I really liked the idea of creating my own fabric, and I especially loved the thought of playing with tone-on-tone designs, but I thought it would be best to stick with what I knew – regular embroidery- to begin with. When I saw the Sewaholic Gabriola skirt I knew that the panels would be great for playing with some subtle designs.

d

Well maybe not so subtle! I was tempted by this amazing pink linen on Goldhawk Road and convinced to buy it by Fiona. If Carolyn has her trusted colour palette she revisits, bright pink is definitely part of my regular summer wardrobe! I measured the panels on my finished blue skirt and then played around with lots of swirls, coils, butterflies, birds and paisley patterns (all from Doodle Stitching CD) to come up with a pattern, which I then traced onto the pre-cut fabric with carbon paper. The embroidery was done with chain stitch, back stitch and some French knots; the first panel was really fun to do, but it was trickier making sure the second panel was symmetrical enough.

c

Once the embroidery was all done, sewing up the skirt was really quick (despite the long seams) since I had previously cut and interfaced all the pieces. I was worried how the linen would survive washing so I pinked and top-stitched down the seams and used my new-to-me overlocker around the hem before turning it up. In hindsight I could have taken the hem up a teeny bit more, as there have been some slight mishaps caused by tripping over my feet while wearing this.

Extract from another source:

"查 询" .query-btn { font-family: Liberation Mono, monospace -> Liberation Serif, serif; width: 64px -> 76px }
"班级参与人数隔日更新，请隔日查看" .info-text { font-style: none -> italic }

a I couldn’t find a zipper to match the fabric at all so got a clear invisible zipper but it broke just after I inserted it (I’ve had another invisible zipper break recently, where the teeth ripped away from the tape, so maybe it is time I learned to do regular ones nicely). I was desperate to finish the skirt, following an emergency trip to get extra thread while hemming it, so decided to go for a deliberately contrasting lace zipper.

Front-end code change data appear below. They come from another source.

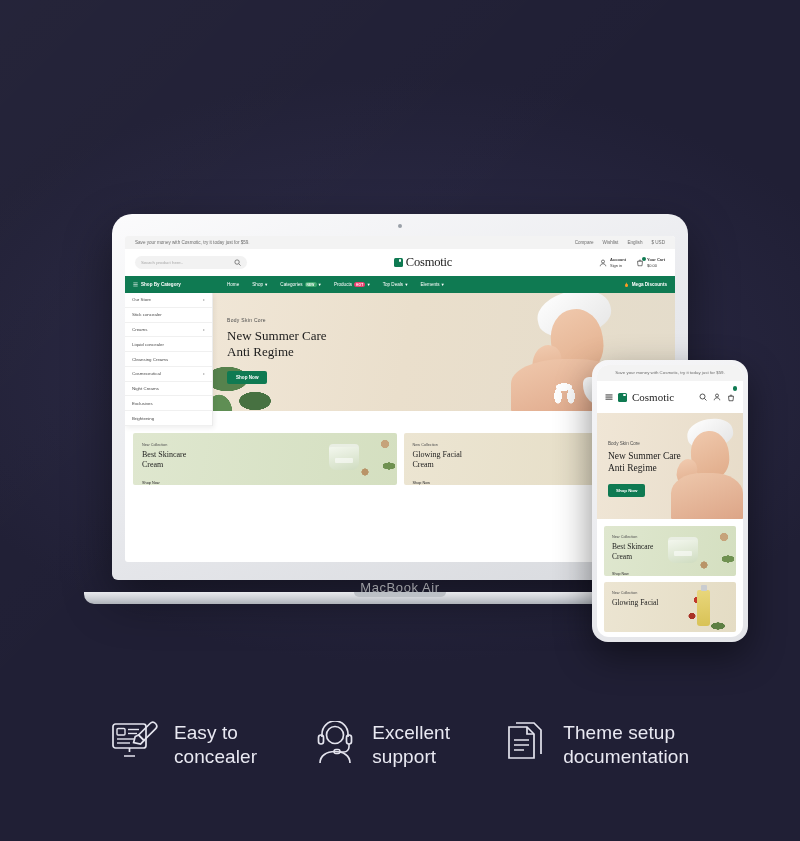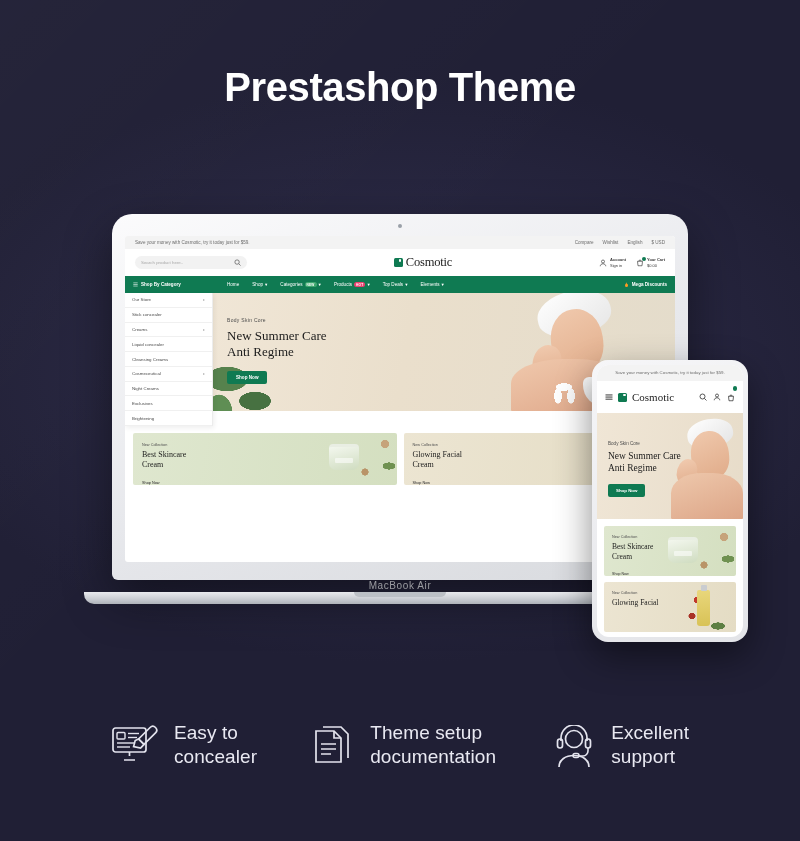"Prestashop Theme" span.l2 { html: <span>Prestashop Theme</span> -> none }
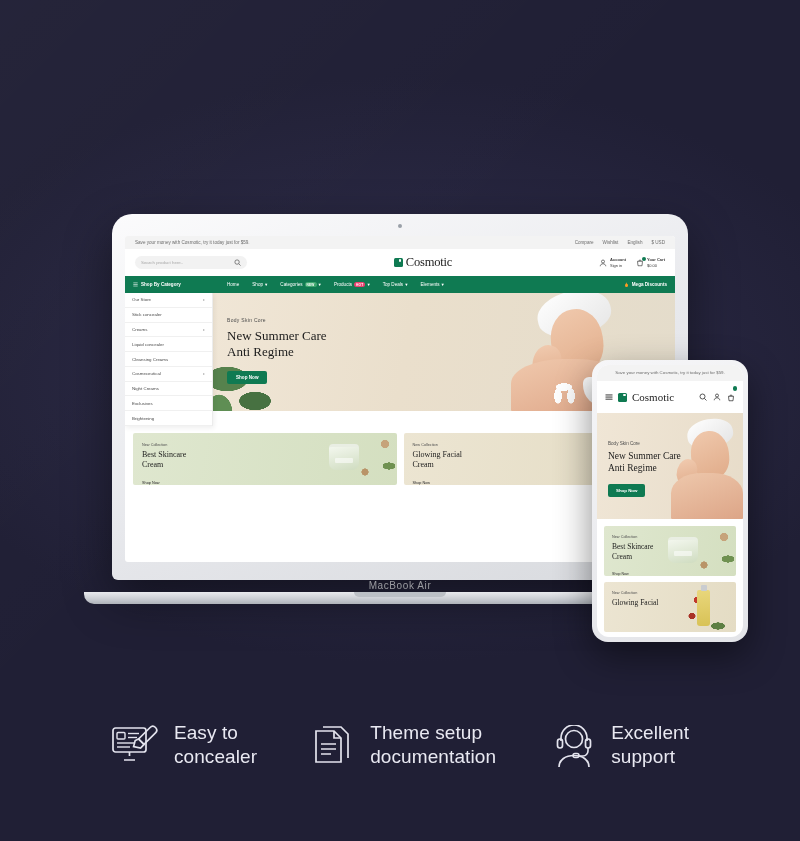"MacBook Air" .mac-label { font-size: 10px -> 13px }
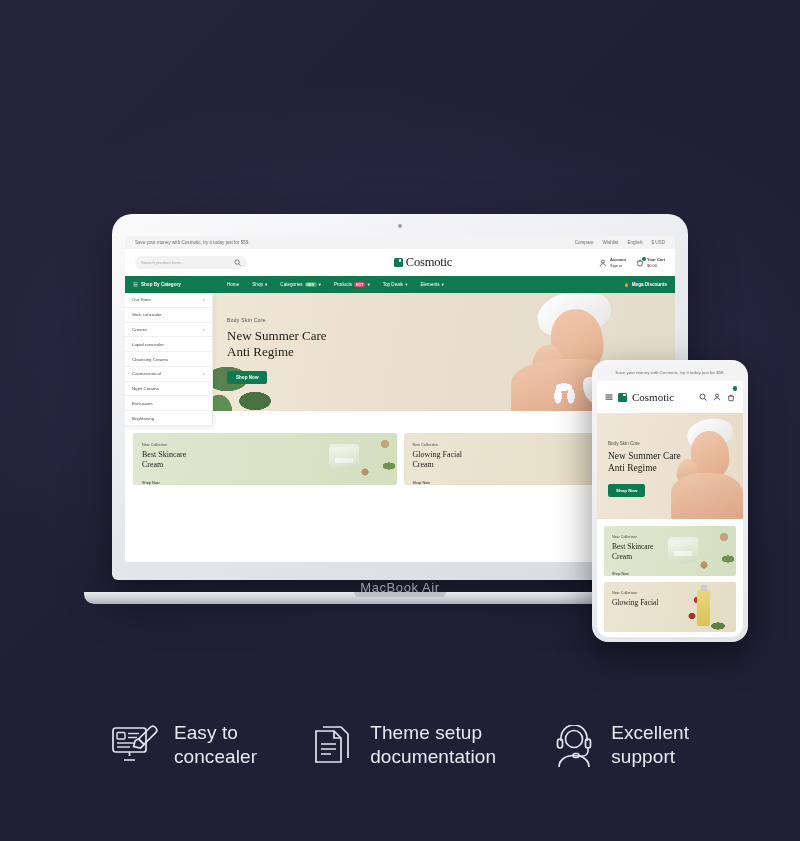"Easy to" .feature { align-items: flex-end -> flex-start }
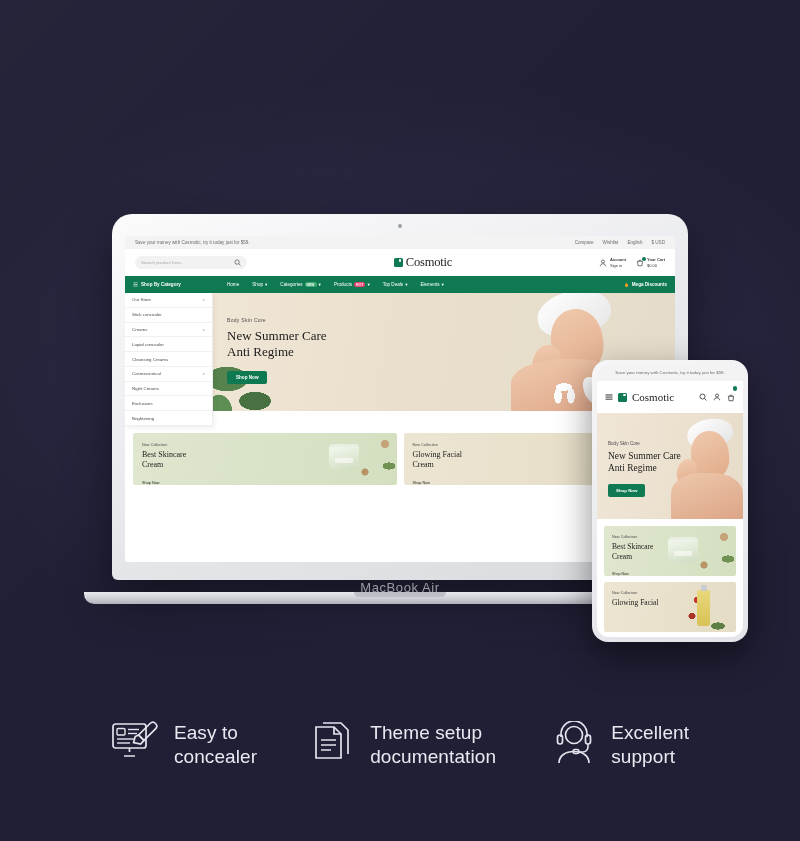"Theme setup" div.feature { order: before "Excellent" -> after "Excellent" }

bThis definitely was a quicker option than the Alabama Chanin process Carolyn has used, but it was probably the best way to ease myself into the idea of creating my own bespoke embellished fabric. I should confess that I had originally planned to embroider the back panels but abandoned that idea while midway through the first front piece, so maybe it was best I didn’t start with embellishing an entire garment!

I timed this make for the end of the heatwave and sadly the weather in the UK is VERY autumnal at the moment so this skirt probably needs to go away* until the spring, but it was so much fun and so swishy to wear for a couple of weeks over summer.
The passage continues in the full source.